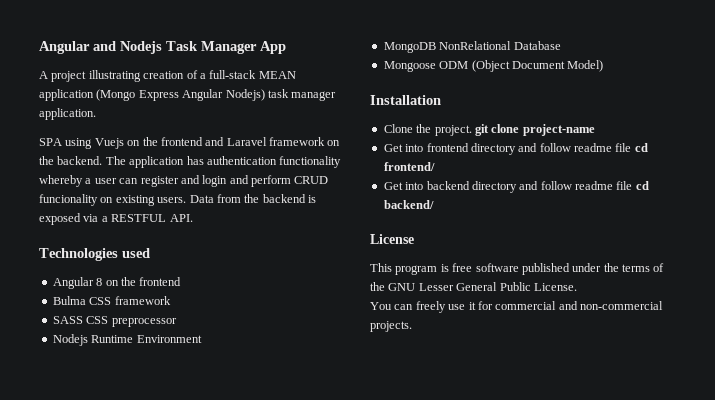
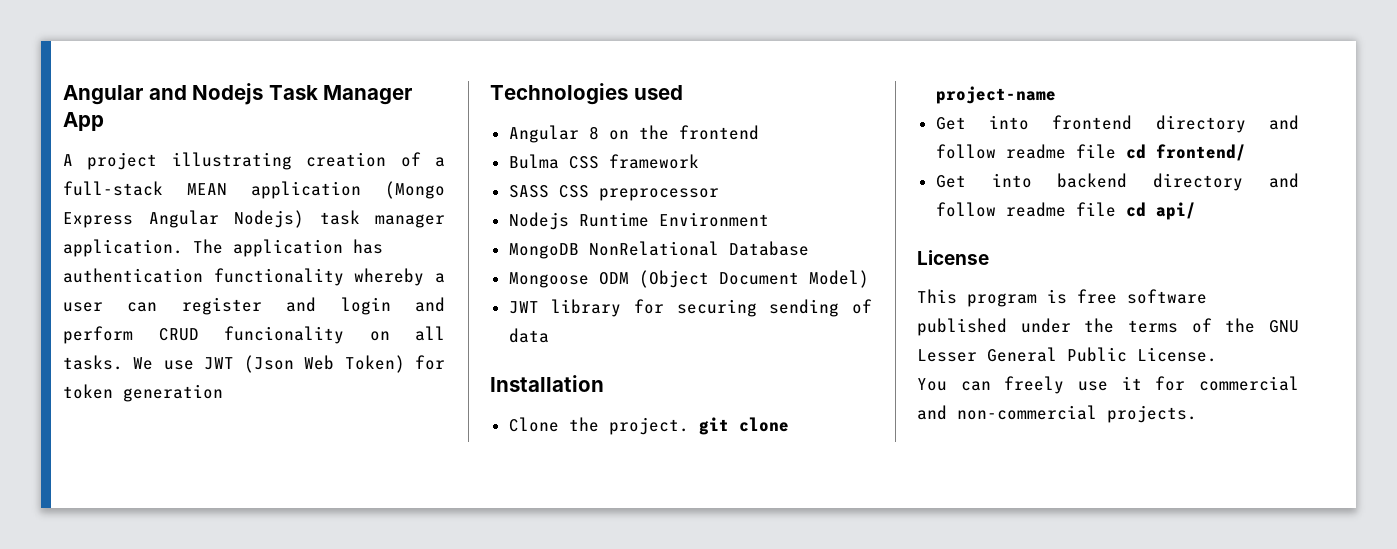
- A project illustrating creation of a full-stack MEAN application (Mongo Express Angular Nodejs) task manager application.
- SPA using Vuejs on the frontend and Laravel framework on the backend. The application has authentication functionality whereby a user can register and login and perform CRUD funcionality on existing users. Data from the backend is exposed via a RESTFUL API.
+ A project illustrating creation of a full-stack MEAN application (Mongo Express Angular Nodejs) task manager application. The application has authentication functionality whereby a user can register and login and perform CRUD funcionality on all tasks. We use JWT (Json Web Token) for token generation
+ JWT library for securing sending of data
- Get into backend directory and follow readme file cd backend/
+ Get into backend directory and follow readme file cd api/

* PROBLEM STATEMENT
Across all the entries, how many lines include "illustrating"? Answer with the number alone.

* TASK OUTPUT
2